Reste à savoir si, sur le long terme, la distanciation n’aura pas un effet néfaste ? Michel Bauwens ne le croit pas : « Quand on nous oblige à nous séparer, le désir d’aller au-delà de cette séparation grandit aussitôt. Il y a un besoin d’alternative, une remise en cause de nos modes de vie à laquelle les plateformes numériques proposent des solutions. Si une partie des gens changent de comportement, même les modèles dominants vont devoir s’adapter. » Un avis partagé par Anays Lauby : « Notre philosophie est fondée sur le partage, la convivialité et le vivre ensemble. Depuis le 11 mai, on constate tous les jours que ce besoin de retrouver du lien est bien plus puissant que la peur de la contamination. »
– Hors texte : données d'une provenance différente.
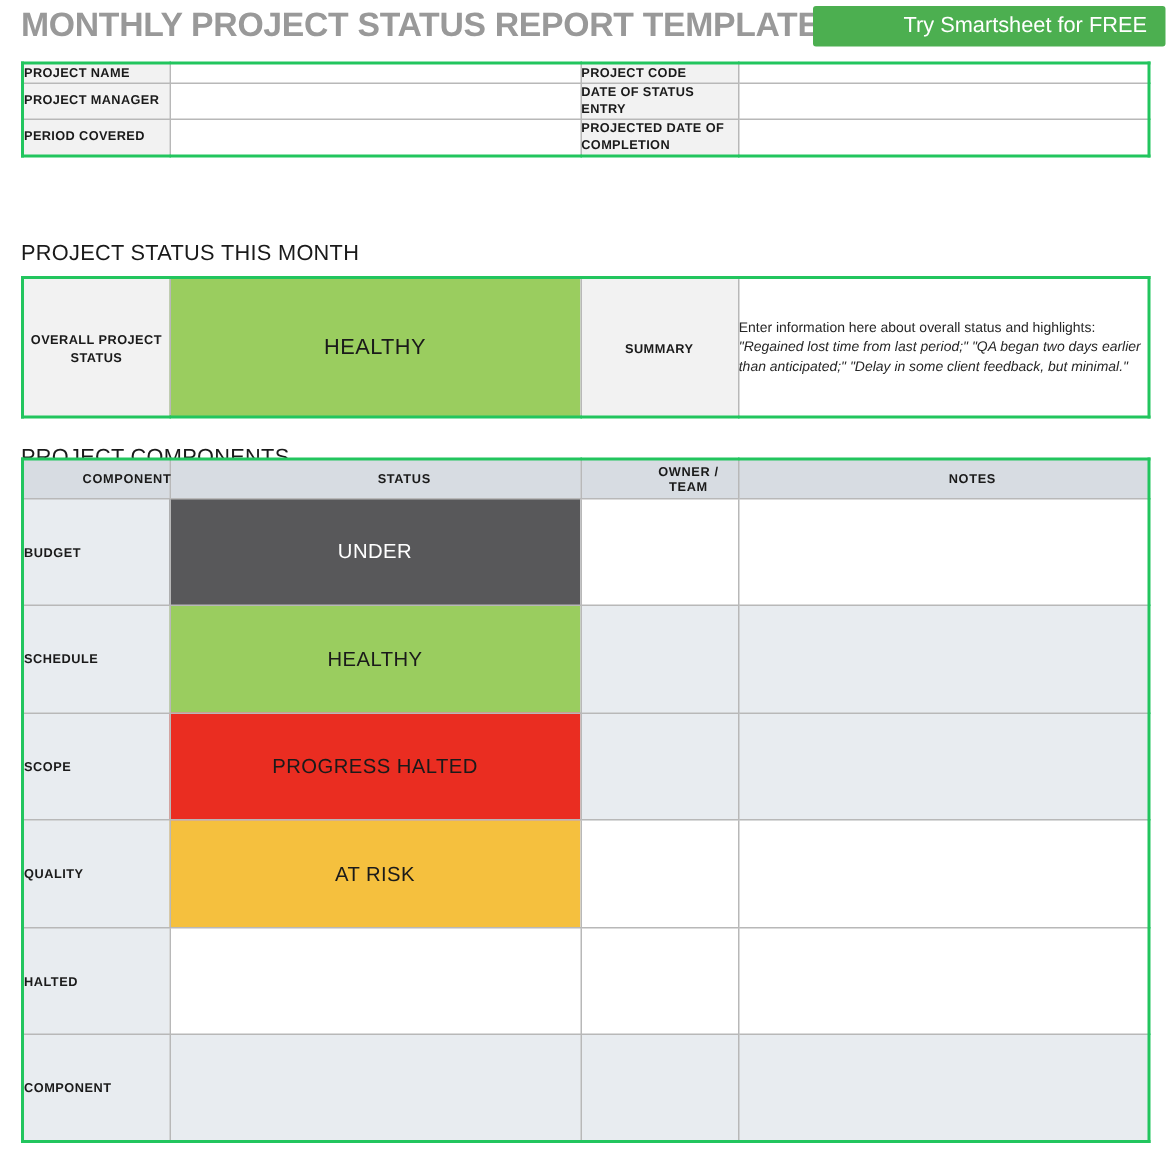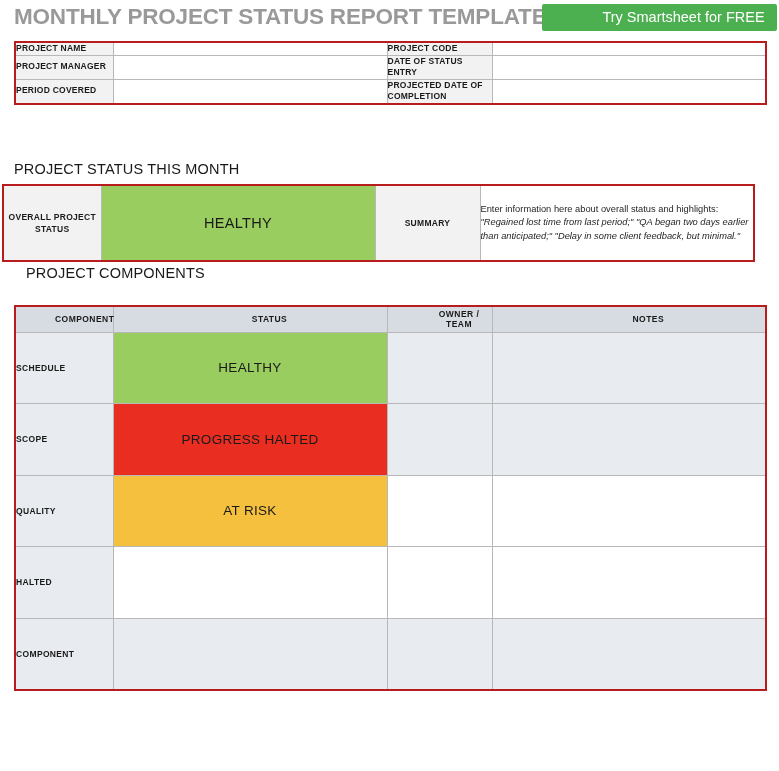"PROJECT NAME" .tbl { border: 2px solid #b91c1c -> 2px solid #22c55e }
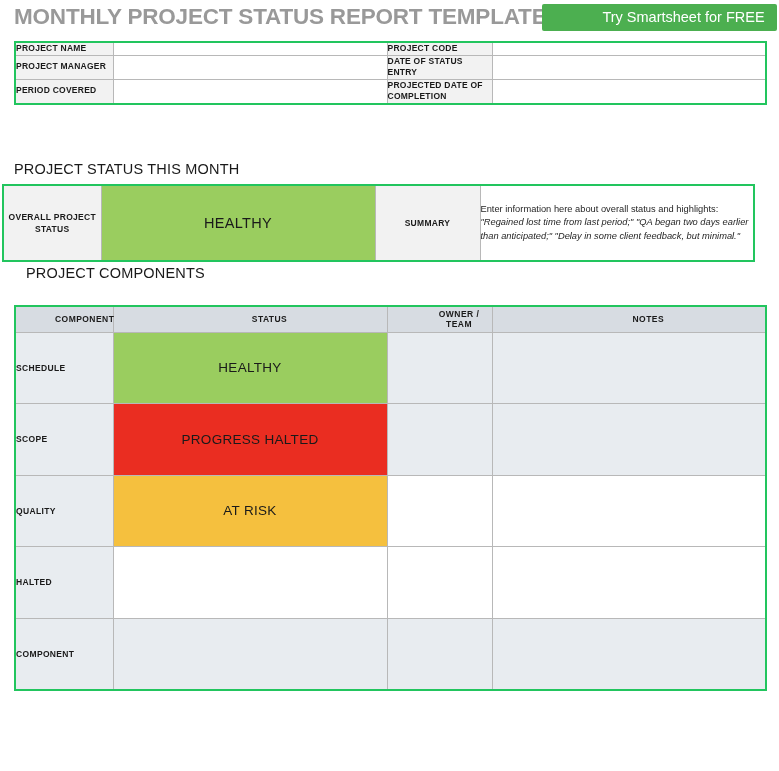"OVERALL PROJECT STATUS" .status-table { height: 78px -> 95px; left: 2px -> 14px }
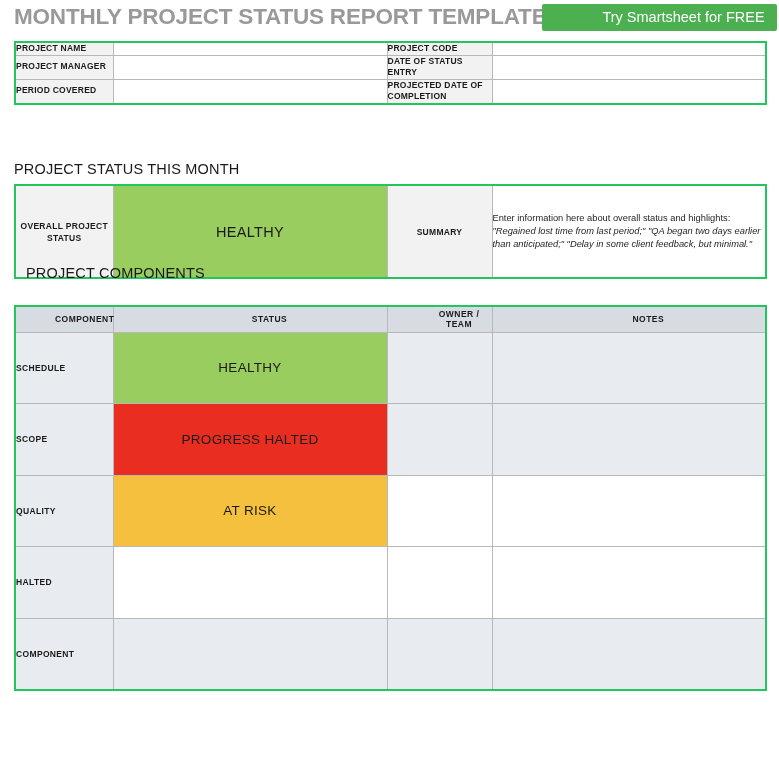"PROJECT COMPONENTS" #h-components { margin-left: 12px -> none; top: 265px -> 297px }
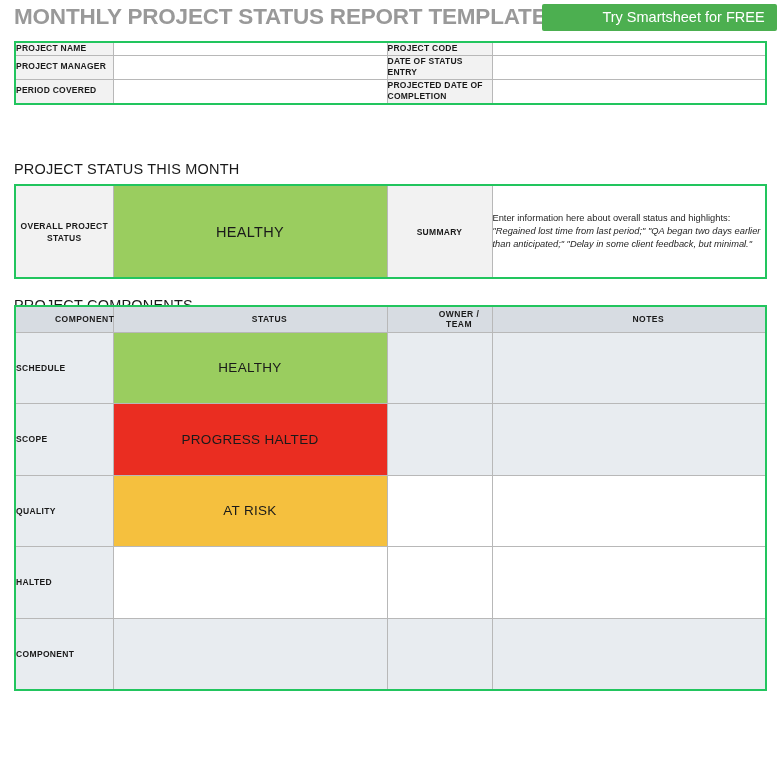"BUDGET" tr.comp-row { html: none -> <tr> <td>BUDGET</td> <td>UNDER</td> <td></td> <td></td> </tr> }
Au plus fort de la crise, l’exemple de la relation entre « makers » et hôpitaux de Paris autour de la conception de pièces médicales manquantes illustre peut-être le principe d’une future collaboration public/commun. Dans les entreprises, un tel contexte amène aussi son lot d’innovations pour s’adapter aux futures aspirations des citoyens.

Les équipes de BlaBlaCar ont ainsi développé, en plein confinement et en seulement 48 heures, une application d’entraide entre voisins « BlaBlaHelp ». Chez The Babel community, les procédures se digitalisent et les offres de coworking s’adaptent de plus en plus à une demande à la carte. Signe, peut-être, que la coopération a encore de beaux jours devant elle.